Anesthesia was induced with 100 µg fentanyl citrate (fentanyl, Fentanest, Daiichi Sankyo, Tokyo, Japan), intravenously, followed by a target-controlled infusion of propofol (Diprivan, AstraZeneca, Osaka, Japan) administered to achieve a predicted effect-site concentration of 4.0 µg/mL. After the subjects lost consciousness, 0.6 mg/kg rocuronium bromide was administered, and nasotracheal intubation was performed. Anesthesia was maintained by total intravenous anesthesia using room air, oxygen, and propofol. Supplemental analgesia during surgery was provided by repeated administration of fentanyl citrate or continuous infusion of remifentanil hydrochloride (Ultiva, Janssen Pharmaceutical, Tokyo, Japan) to maintain stable hemodynamic condition.

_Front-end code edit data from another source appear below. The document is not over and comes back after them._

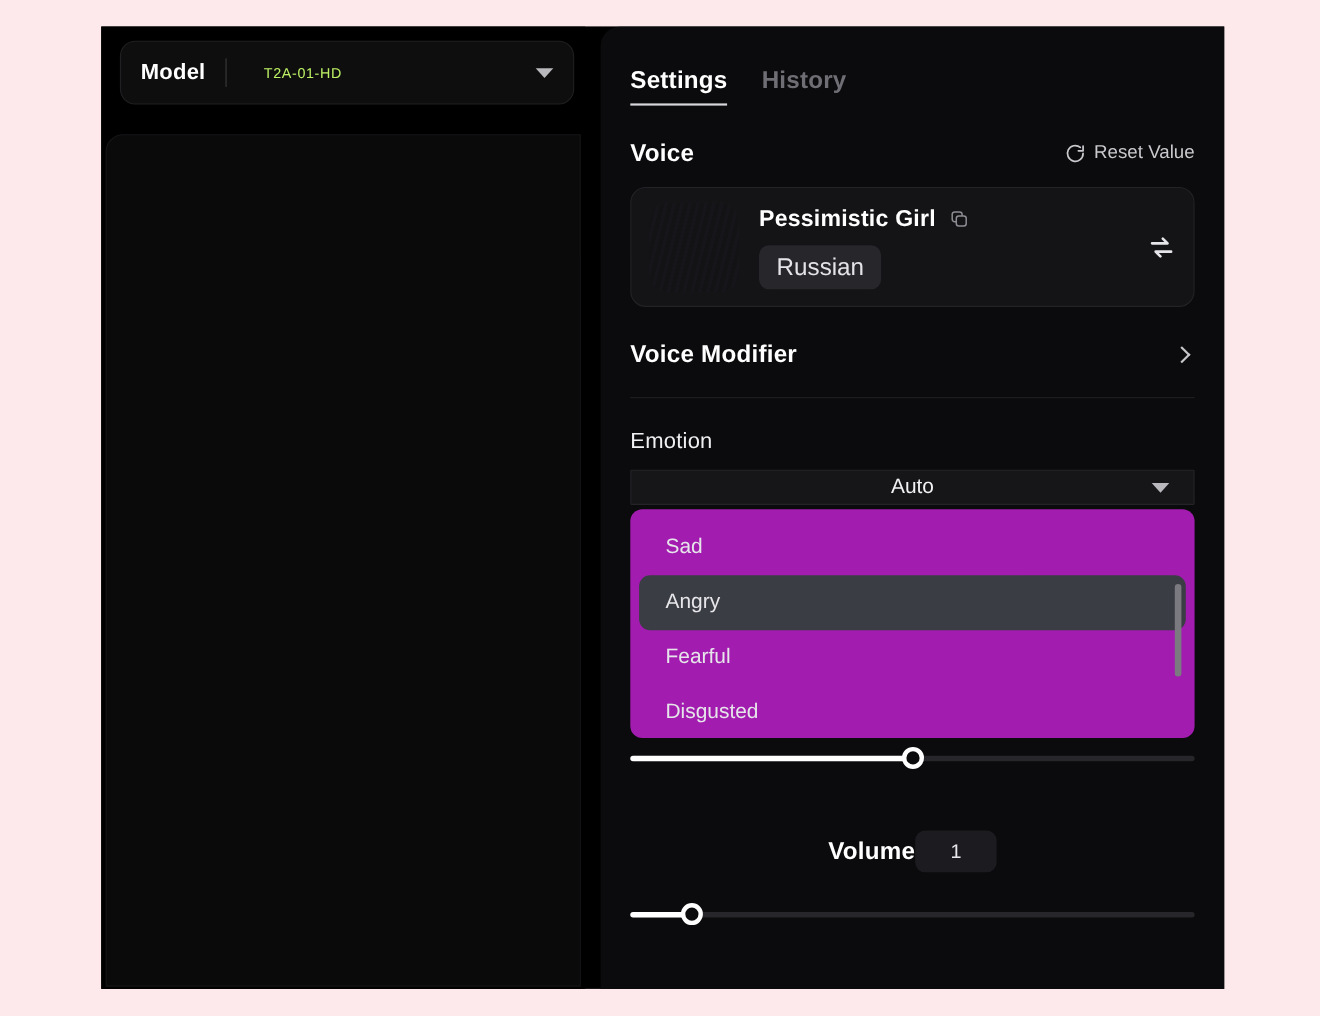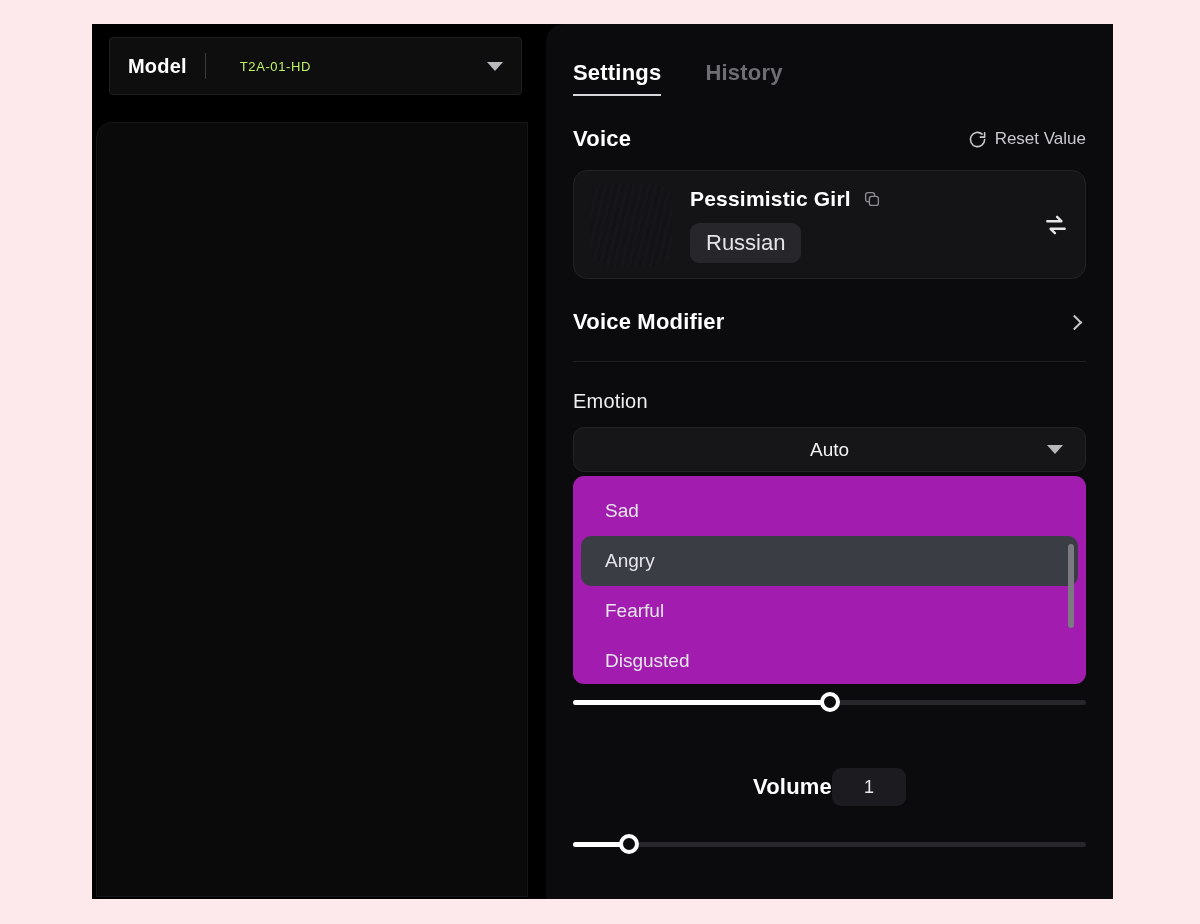--- a/index.html
+++ b/index.html
@@ -31,7 +31,7 @@
     width: 413px; height: 58px;
     background: #0e0e0f;
     border: 1px solid #202022;
-    border-radius: 4px;
+    border-radius: 14px;
     display: flex;
     align-items: center;
     padding: 0 18px;

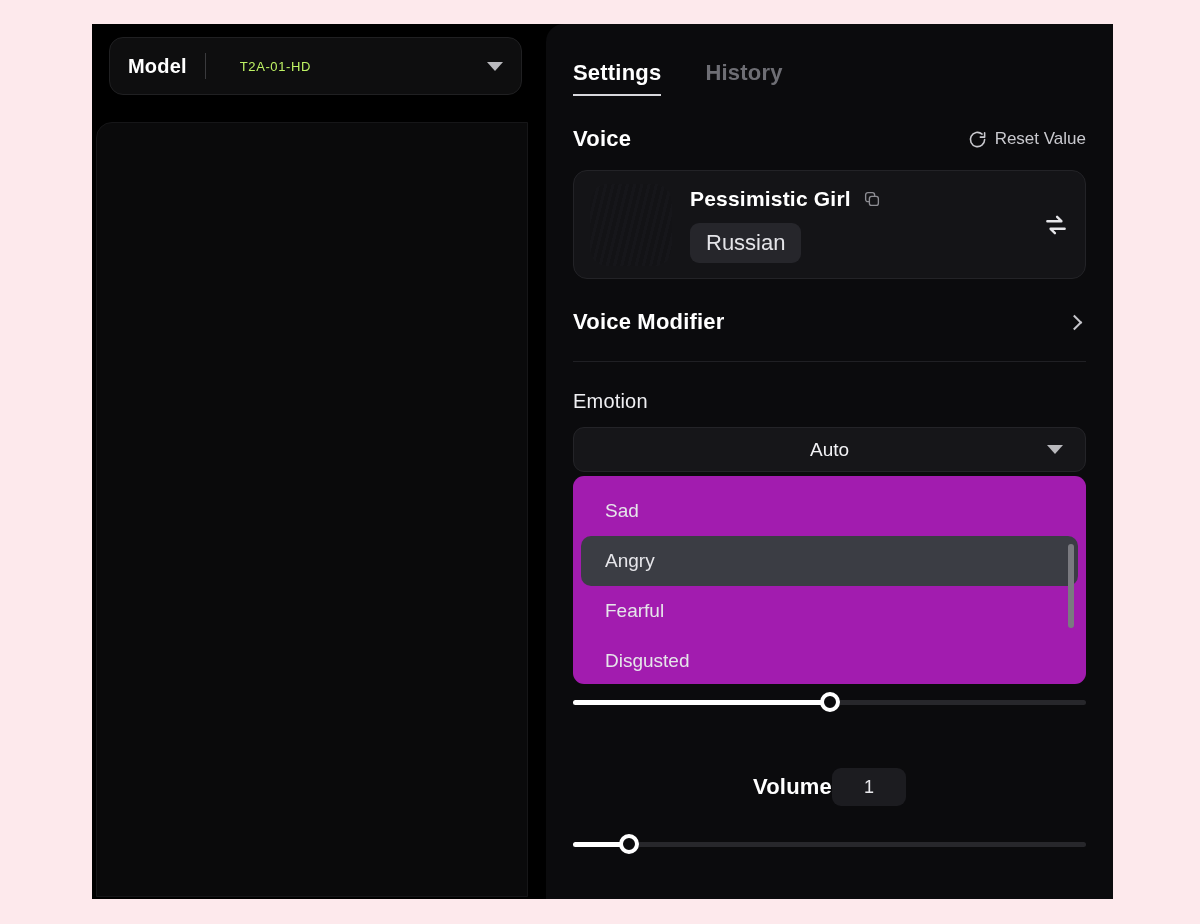--- a/index.html
+++ b/index.html
@@ -81,7 +81,7 @@
 
   #tabbar {
     display: flex;
-    gap: 44px;
+    gap: 31px;
     padding-top: 36px;
     text-align: right;
   }

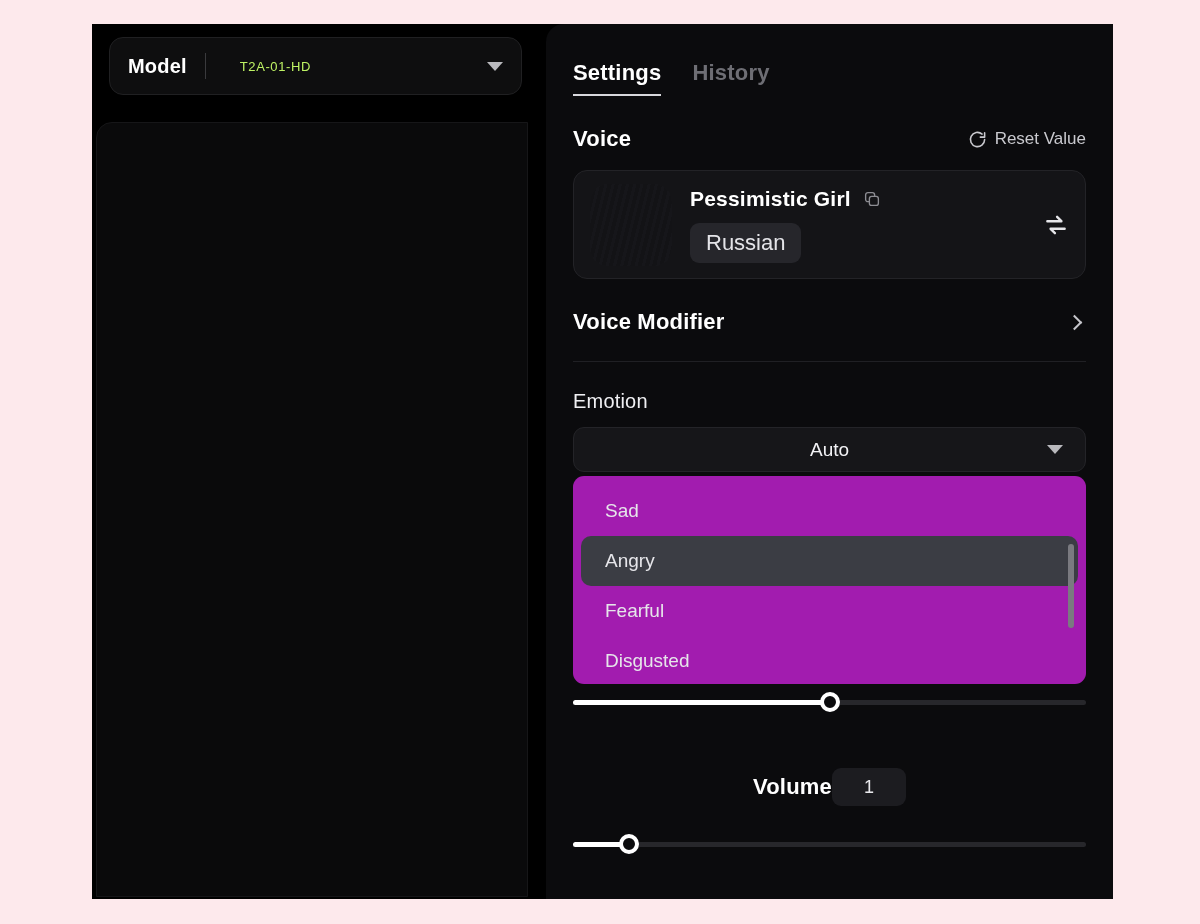--- a/index.html
+++ b/index.html
@@ -199,10 +199,10 @@
   }
   #emotion-select {
     margin-top: 14px;
-    height: 45px;
+    height: 32px;
     background: #161619;
     border: 1px solid #242428;
-    border-radius: 11px;
+    border-radius: 1px;
     display: flex;
     align-items: center;
     justify-content: center;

After nasotracheal intubation, an infusion of rocuronium bromide was started at 7 µg/kg/min, and the infusion rate was then adjusted to maintain a train of four (TOF) ratio at 10 to 15%. The TOF ratio just prior to oral mucosal injection of a 1% lidocaine hydrochloride solution containing 10 µg/mL epinephrine (1% Xylocaine, AstraZeneca) (LE) was taken as the baseline, and TOF ratio was observed for 20 minutes, with 1-minute intervals following the start of administration. The rate of rocuronium bromide continuous infusion was kept constant during the 20 minutes when TOF ratio was monitored. TOF changes were observed only in subjects for whom a local anesthetic solution was given 50 minutes or more after the start of continuous infusion of rocuronium bromide. Subjects were excluded from the study if drugs with circulatory action were used prior to or during observation of TOF.
Data are expressed as mean ± standard deviation. Repeated measures analysis of variance followed by Dunnett test was used for statistical analysis. P value less than .05 was considered statistically significant.